## Exercise
Skip the pictures and return every entry exactly as written.

## Supplied records
━━━━
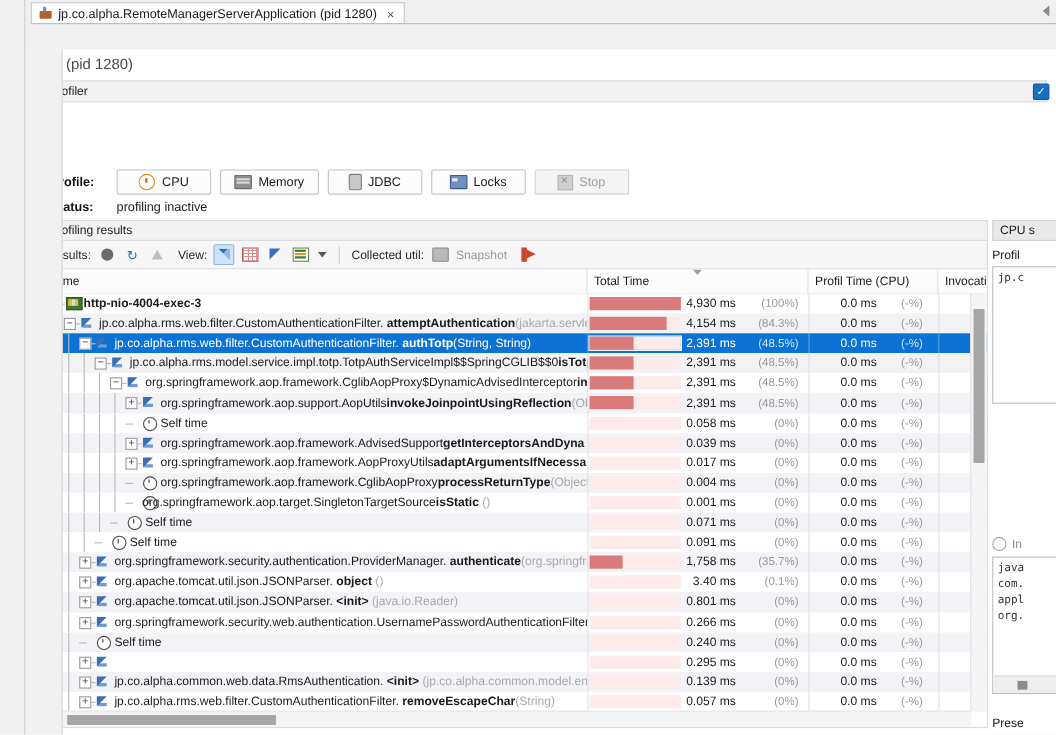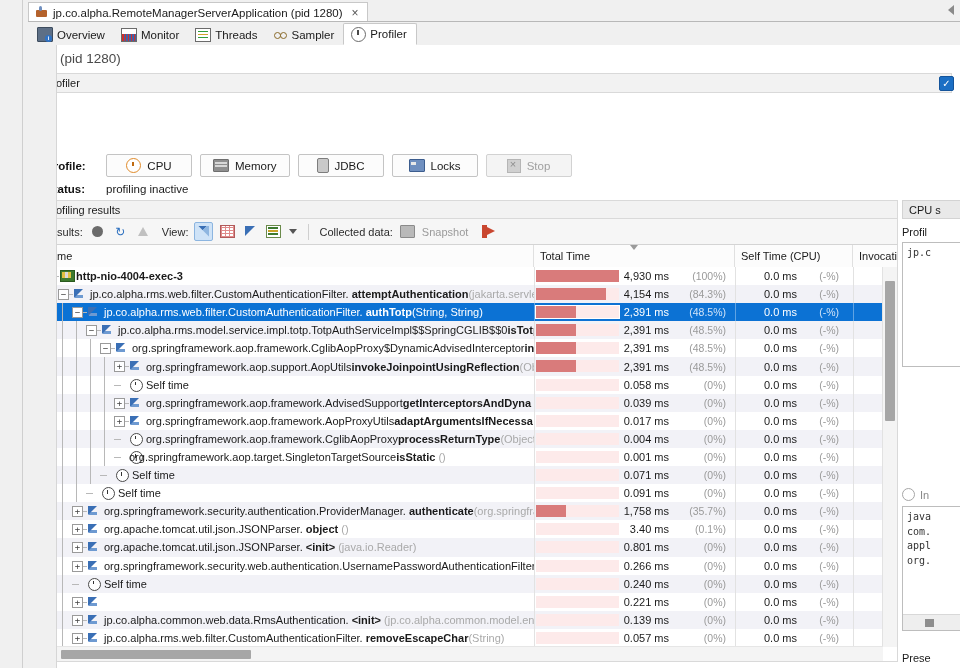--- a/index.html
+++ b/index.html
@@ -205,42 +205,20 @@
         <span style="position:absolute;left:1px;top:4px;width:11px;height:7px;background:#b4622c;border-radius:1px;"></span>
         <span style="position:absolute;left:4px;top:0px;width:3px;height:5px;background:#6f8fbf;border-radius:2px;"></span>
       </span>
       <span class="lbl">jp.co.alpha.RemoteManagerServerApplication (pid 1280)</span>
       <span class="x">×</span>
     </div>
     <div class="tabstrip-line"></div>
     <div class="collapse-arrow"></div>
   </div>
 
-  <div class="subtabs" id="subtabs">
-      <div class="subtab">
-        <span class="ico ico-ov"></span>
-        <span>Overview</span>
-      </div>
-      <div class="subtab">
-        <span class="ico ico-mon"></span>
-        <span>Monitor</span>
-      </div>
-      <div class="subtab">
-        <span class="ico ico-thr"></span>
-        <span>Threads</span>
-      </div>
-      <div class="subtab">
-        <span class="ico ico-smp"></span>
-        <span>Sampler</span>
-      </div>
-      <div class="subtab active">
-        <span class="ico ico-prf"></span>
-        <span>Profiler</span>
-      </div>
-    </div>
 
   <div class="content">
 
     <div class="apptitle">
       <span class="spin"></span>
       <span class="pid">(pid 1280)</span>
     </div>
 
     <div class="panelbar">
       <span class="t">Profiler</span>
@@ -304,41 +282,41 @@
         <span class="tb-ico">
             <span class="g-arrow"></span>
           </span>
         <span class="tb-ico">
             <span class="g-stack"></span>
           </span>
         <span class="tb-ico" style="width:10px;">
             <span class="g-caret"></span>
           </span>
         <span class="tb-sep"></span>
-        <span class="tb-lbl">Collected data:</span>
+        <span class="tb-lbl">Collected util:</span>
         <span class="tb-ico">
             <span class="g-snap"></span>
           </span>
         <span class="tb-lbl" style="color:#9a9a9a;">Snapshot</span>
         <span class="tb-ico" style="margin-left:6px;">
             <span class="g-export"></span>
           </span>
       </div>
 
       <div class="tbl">
         <div class="thead">
           <div class="th" style="left:0;width:497px;">
             <span>Name</span>
           </div>
           <div class="th" style="left:497px;width:201px;">
             <span>Total Time</span>
             <span class="sortc"></span>
           </div>
           <div class="th" style="left:698px;width:118px;">
-            <span>Self Time (CPU)</span>
+            <span>Profil Time (CPU)</span>
           </div>
           <div class="th" style="left:816px;width:66px;border-right:none;">
             <span>Invocations</span>
           </div>
 
         </div>
 
         <div class="rows" id="rows">
             <div class="row odd">
               <div class="c-name">
@@ -848,21 +826,21 @@
                 <span class="exp" style="left: 35px; top: 4px;">+</span>
                 <span class="hline" style="left: 46px; top: 9px; width: 4px;"></span>
                 <span class="nm-ico" style="left: 51px; top: 3px;">
                   <span class="i-method" style="display: block;"></span>
                 </span>
               </div>
               <div class="c-time">
                 <div class="bar-track">
                   <div class="bar-fill" style="width: 0px;"></div>
                 </div>
-                <div class="time-txt">0.221 ms</div>
+                <div class="time-txt">0.295 ms</div>
                 <div class="time-pct">(0%)</div>
               </div>
               <div class="c-cpu">
                 <div class="cpu-txt">0.0 ms</div>
                 <div class="cpu-pct">(-%)</div>
               </div>
               <div class="c-inv">12</div>
               <span class="colsep" style="left: 497px;"></span>
               <span class="colsep" style="left: 698px;"></span>
               <span class="colsep" style="left: 816px;"></span>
━━━━
## Completed task
--- a/index.html
+++ b/index.html
@@ -205,42 +205,20 @@
         <span style="position:absolute;left:1px;top:4px;width:11px;height:7px;background:#b4622c;border-radius:1px;"></span>
         <span style="position:absolute;left:4px;top:0px;width:3px;height:5px;background:#6f8fbf;border-radius:2px;"></span>
       </span>
       <span class="lbl">jp.co.alpha.RemoteManagerServerApplication (pid 1280)</span>
       <span class="x">×</span>
     </div>
     <div class="tabstrip-line"></div>
     <div class="collapse-arrow"></div>
   </div>
 
-  <div class="subtabs" id="subtabs">
-      <div class="subtab">
-        <span class="ico ico-ov"></span>
-        <span>Overview</span>
-      </div>
-      <div class="subtab">
-        <span class="ico ico-mon"></span>
-        <span>Monitor</span>
-      </div>
-      <div class="subtab">
-        <span class="ico ico-thr"></span>
-        <span>Threads</span>
-      </div>
-      <div class="subtab">
-        <span class="ico ico-smp"></span>
-        <span>Sampler</span>
-      </div>
-      <div class="subtab active">
-        <span class="ico ico-prf"></span>
-        <span>Profiler</span>
-      </div>
-    </div>
 
   <div class="content">
 
     <div class="apptitle">
       <span class="spin"></span>
       <span class="pid">(pid 1280)</span>
     </div>
 
     <div class="panelbar">
       <span class="t">Profiler</span>
@@ -304,41 +282,41 @@
         <span class="tb-ico">
             <span class="g-arrow"></span>
           </span>
         <span class="tb-ico">
             <span class="g-stack"></span>
           </span>
         <span class="tb-ico" style="width:10px;">
             <span class="g-caret"></span>
           </span>
         <span class="tb-sep"></span>
-        <span class="tb-lbl">Collected data:</span>
+        <span class="tb-lbl">Collected util:</span>
         <span class="tb-ico">
             <span class="g-snap"></span>
           </span>
         <span class="tb-lbl" style="color:#9a9a9a;">Snapshot</span>
         <span class="tb-ico" style="margin-left:6px;">
             <span class="g-export"></span>
           </span>
       </div>
 
       <div class="tbl">
         <div class="thead">
           <div class="th" style="left:0;width:497px;">
             <span>Name</span>
           </div>
           <div class="th" style="left:497px;width:201px;">
             <span>Total Time</span>
             <span class="sortc"></span>
           </div>
           <div class="th" style="left:698px;width:118px;">
-            <span>Self Time (CPU)</span>
+            <span>Profil Time (CPU)</span>
           </div>
           <div class="th" style="left:816px;width:66px;border-right:none;">
             <span>Invocations</span>
           </div>
 
         </div>
 
         <div class="rows" id="rows">
             <div class="row odd">
               <div class="c-name">
@@ -848,21 +826,21 @@
                 <span class="exp" style="left: 35px; top: 4px;">+</span>
                 <span class="hline" style="left: 46px; top: 9px; width: 4px;"></span>
                 <span class="nm-ico" style="left: 51px; top: 3px;">
                   <span class="i-method" style="display: block;"></span>
                 </span>
               </div>
               <div class="c-time">
                 <div class="bar-track">
                   <div class="bar-fill" style="width: 0px;"></div>
                 </div>
-                <div class="time-txt">0.221 ms</div>
+                <div class="time-txt">0.295 ms</div>
                 <div class="time-pct">(0%)</div>
               </div>
               <div class="c-cpu">
                 <div class="cpu-txt">0.0 ms</div>
                 <div class="cpu-pct">(-%)</div>
               </div>
               <div class="c-inv">12</div>
               <span class="colsep" style="left: 497px;"></span>
               <span class="colsep" style="left: 698px;"></span>
               <span class="colsep" style="left: 816px;"></span>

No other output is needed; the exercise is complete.